Task to complete
Report all lines in the records that hold the string "frontend".

[Data supplied Boundary: Start]

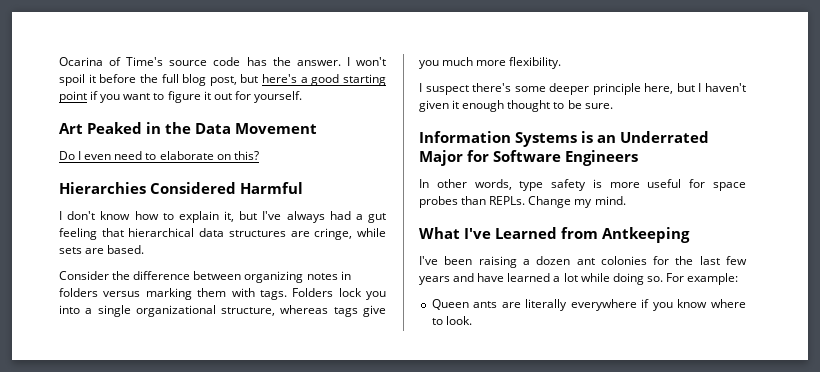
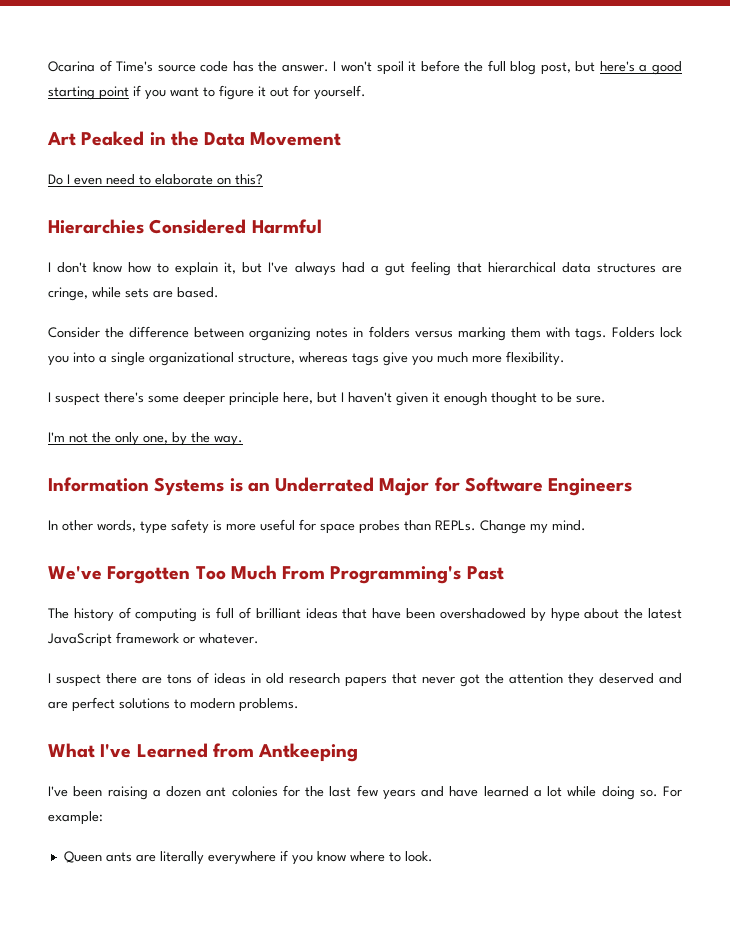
+ I'm not the only one, by the way.
+ We've Forgotten Too Much From Programming's Past
+ The history of computing is full of brilliant ideas that have been overshadowed by hype about the latest JavaScript framework or whatever.
+ I suspect there are tons of ideas in old research papers that never got the attention they deserved and are perfect solutions to modern problems.

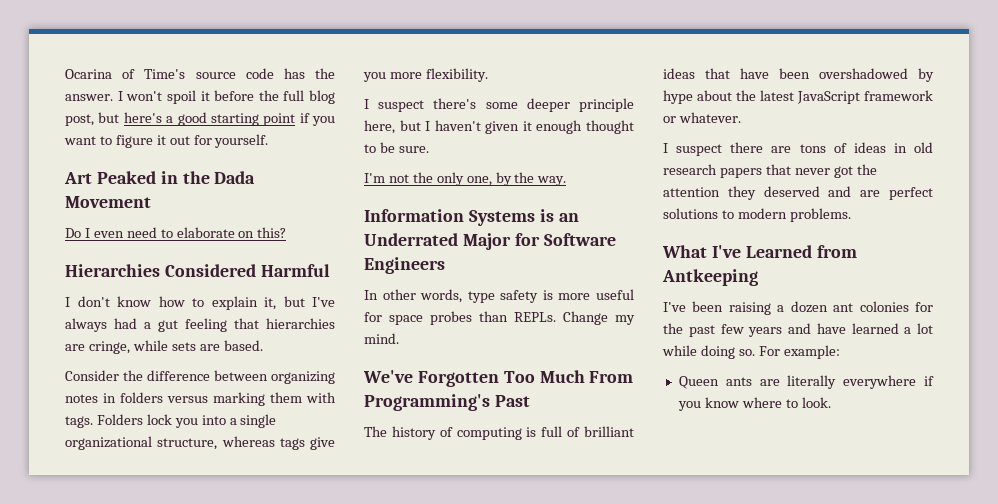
- Art Peaked in the Data Movement
+ Art Peaked in the Dada Movement
- I don't know how to explain it, but I've always had a gut feeling that hierarchical data structures are cringe, while sets are based.
+ I don't know how to explain it, but I've always had a gut feeling that hierarchies are cringe, while sets are based.
- Folders lock you into a single organizational structure, whereas tags give you much more flexibility.
+ Folders lock you into a single organizational structure, whereas tags give you more flexibility.
- I've been raising a dozen ant colonies for the last few years and have learned a lot while doing so.
+ I've been raising a dozen ant colonies for the past few years and have learned a lot while doing so.

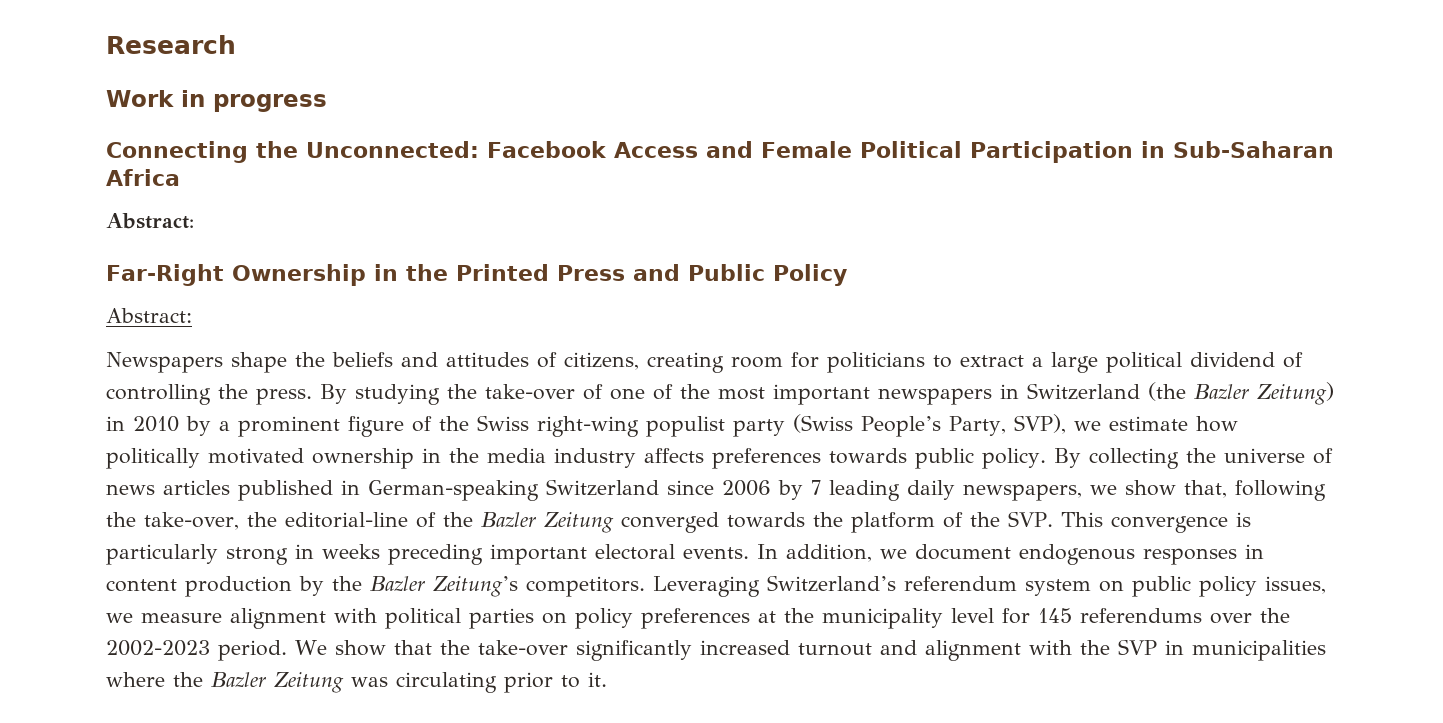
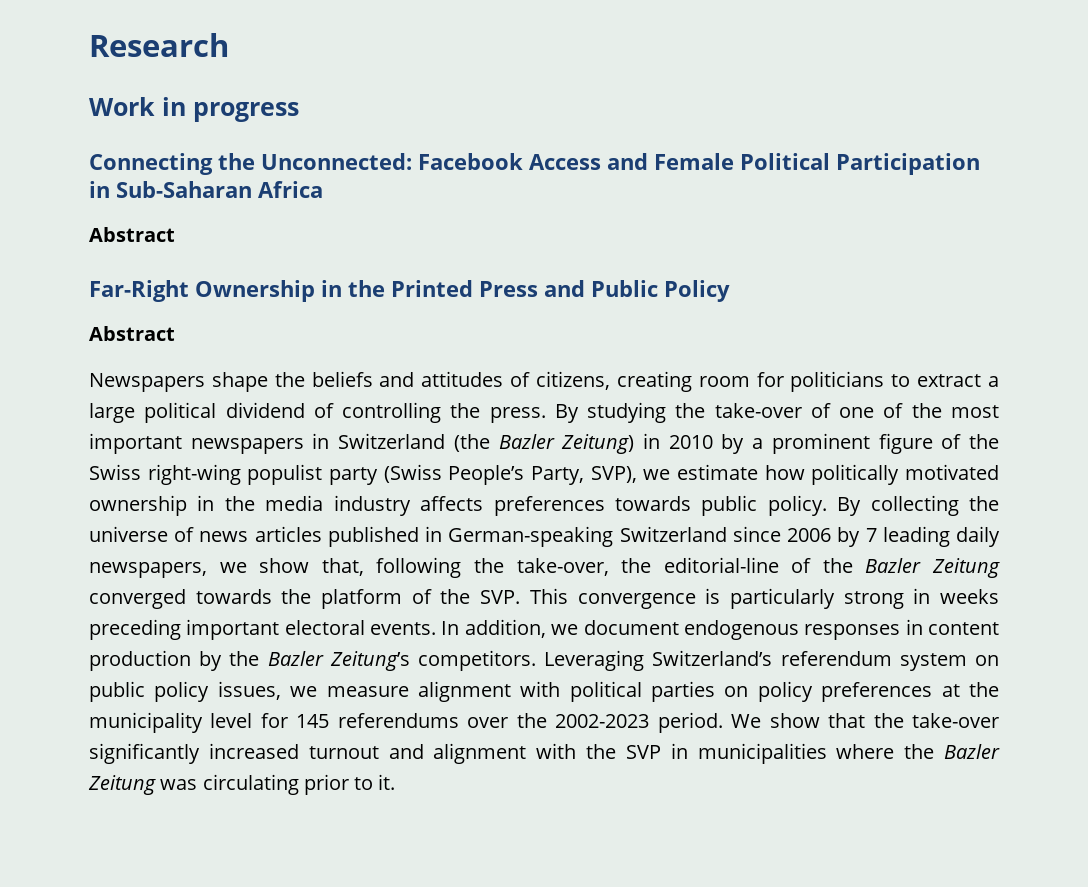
  Connecting the Unconnected: Facebook Access and Female Political Participation in Sub-Saharan Africa
- Abstract:
+ Abstract
  Far-Right Ownership in the Printed Press and Public Policy
- Abstract:
+ Abstract

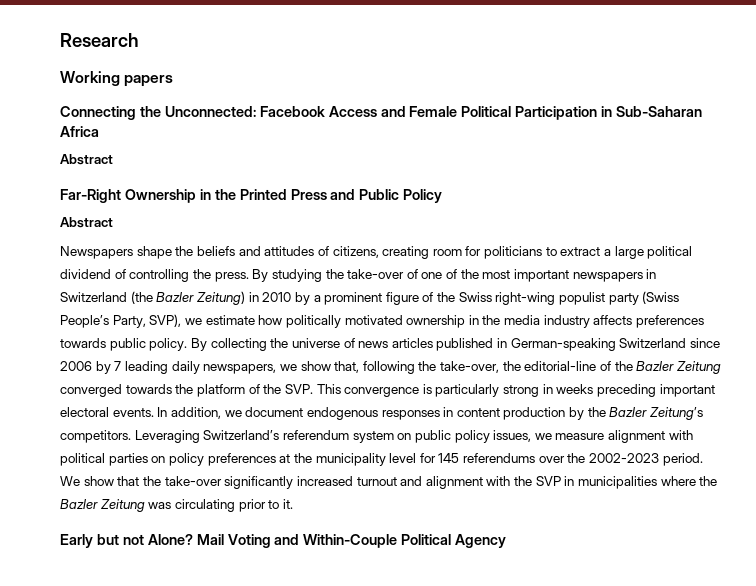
- Work in progress
+ Working papers
+ Early but not Alone? Mail Voting and Within-Couple Political Agency

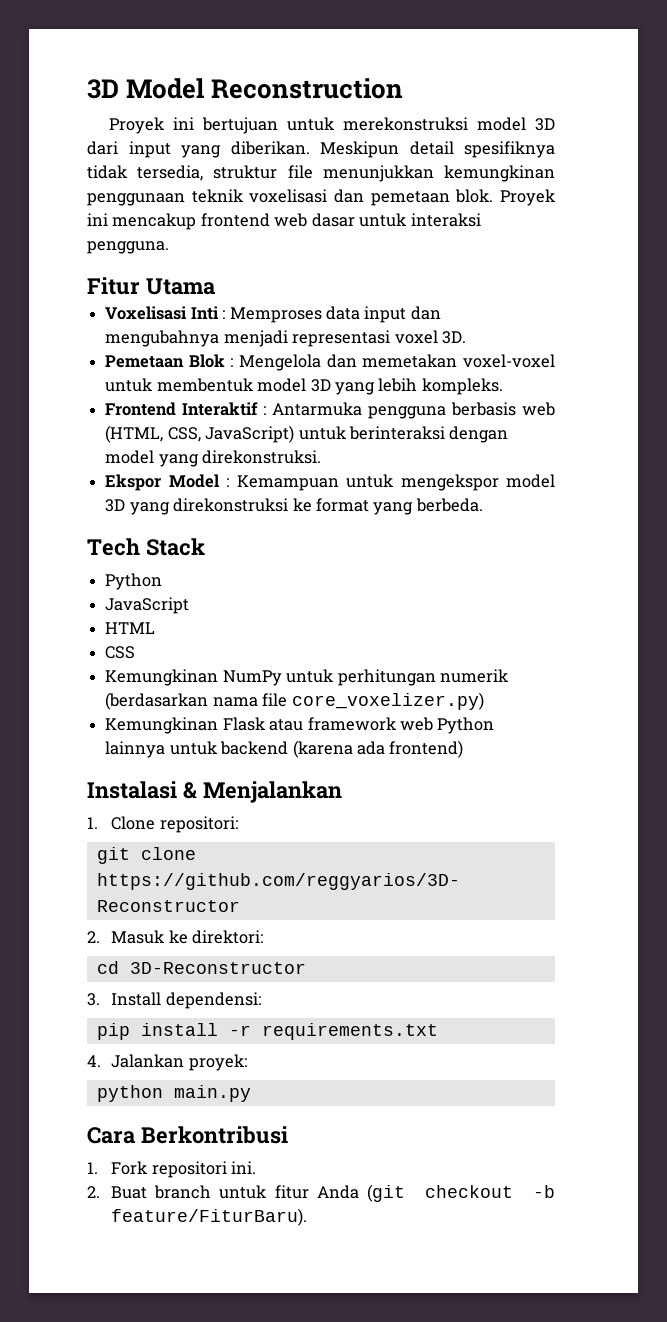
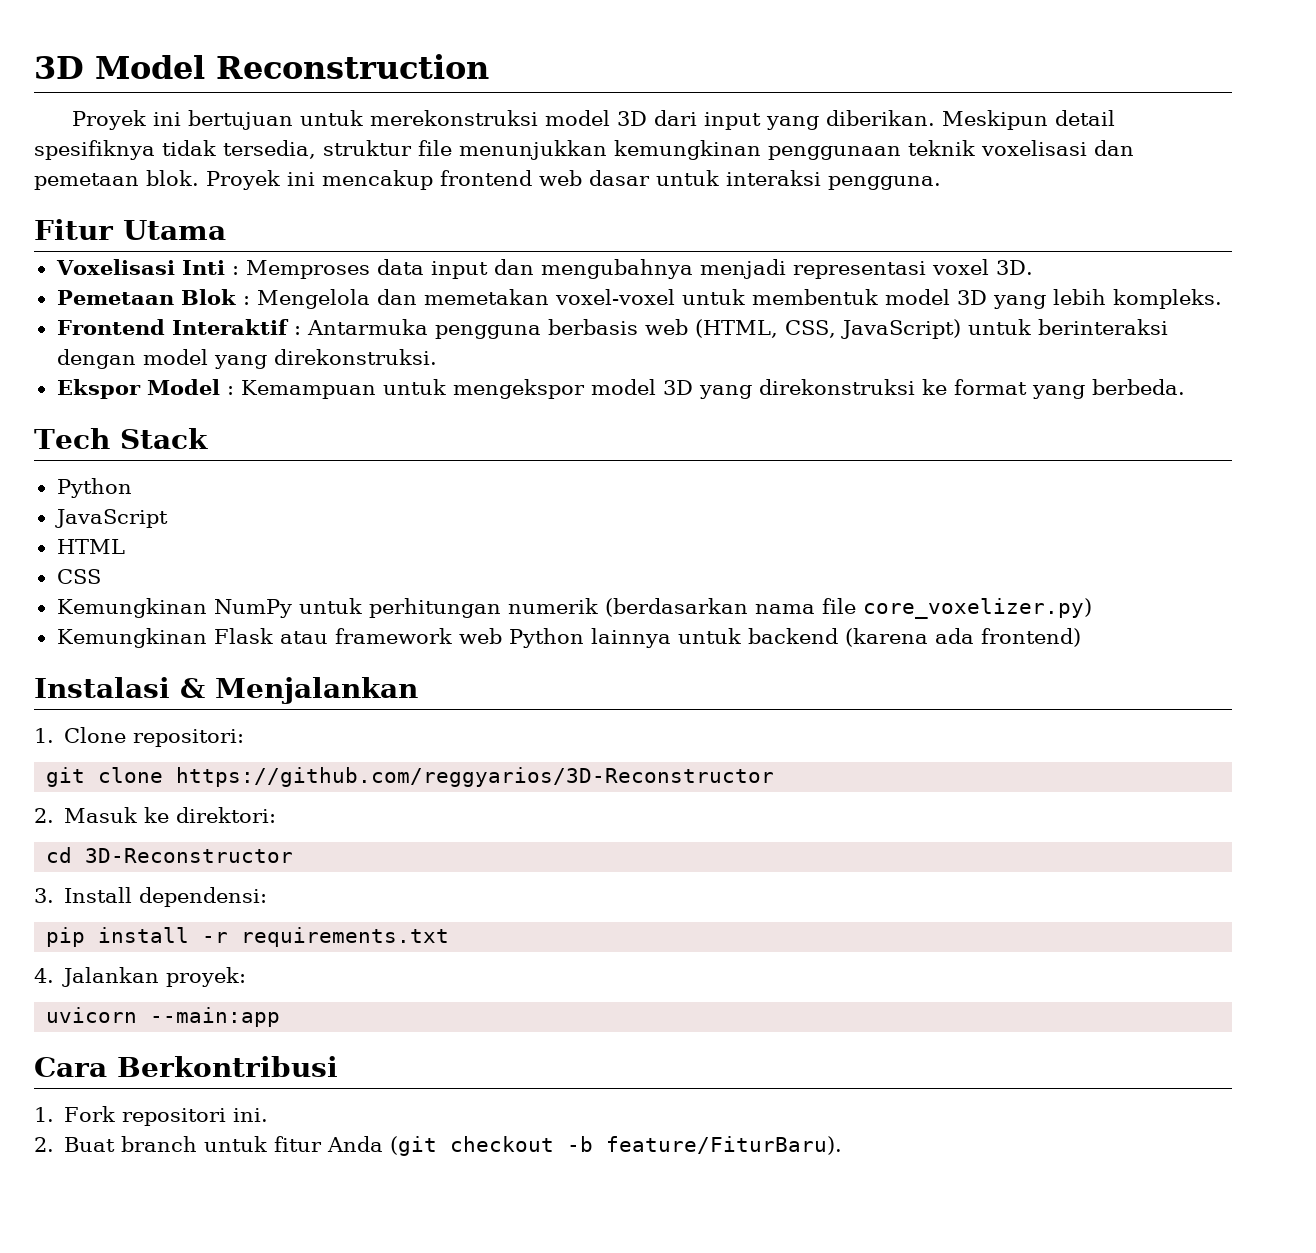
- python main.py
+ uvicorn --main:app

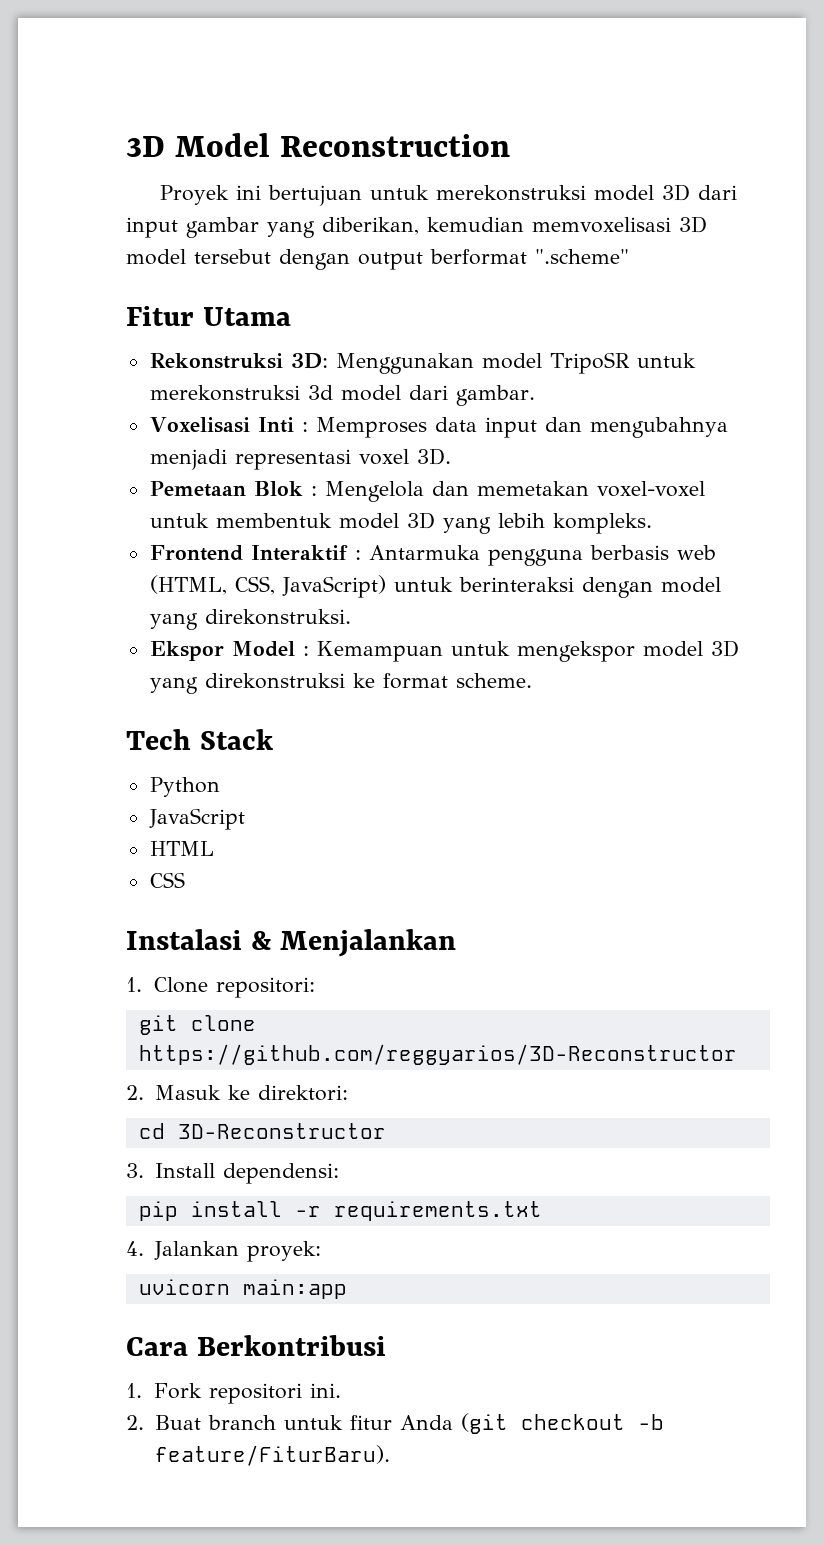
- Proyek ini bertujuan untuk merekonstruksi model 3D dari input yang diberikan. Meskipun detail spesifiknya tidak tersedia, struktur file menunjukkan kemungkinan penggunaan teknik voxelisasi dan pemetaan blok. Proyek ini mencakup frontend web dasar untuk interaksi pengguna.
+ Proyek ini bertujuan untuk merekonstruksi model 3D dari input gambar yang diberikan, kemudian memvoxelisasi 3D model tersebut dengan output berformat ".scheme"
  Fitur Utama
+ Rekonstruksi 3D: Menggunakan model TripoSR untuk merekonstruksi 3d model dari gambar.
- Ekspor Model : Kemampuan untuk mengekspor model 3D yang direkonstruksi ke format yang berbeda.
+ Ekspor Model : Kemampuan untuk mengekspor model 3D yang direkonstruksi ke format scheme.
- Kemungkinan NumPy untuk perhitungan numerik (berdasarkan nama file core_voxelizer.py)
- Kemungkinan Flask atau framework web Python lainnya untuk backend (karena ada frontend)
- uvicorn --main:app
+ uvicorn main:app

[Data supplied Boundary: End]

Response to this task
- Proyek ini bertujuan untuk merekonstruksi model 3D dari input yang diberikan. Meskipun detail spesifiknya tidak tersedia, struktur file menunjukkan kemungkinan penggunaan teknik voxelisasi dan pemetaan blok. Proyek ini mencakup frontend web dasar untuk interaksi pengguna.
- Kemungkinan Flask atau framework web Python lainnya untuk backend (karena ada frontend)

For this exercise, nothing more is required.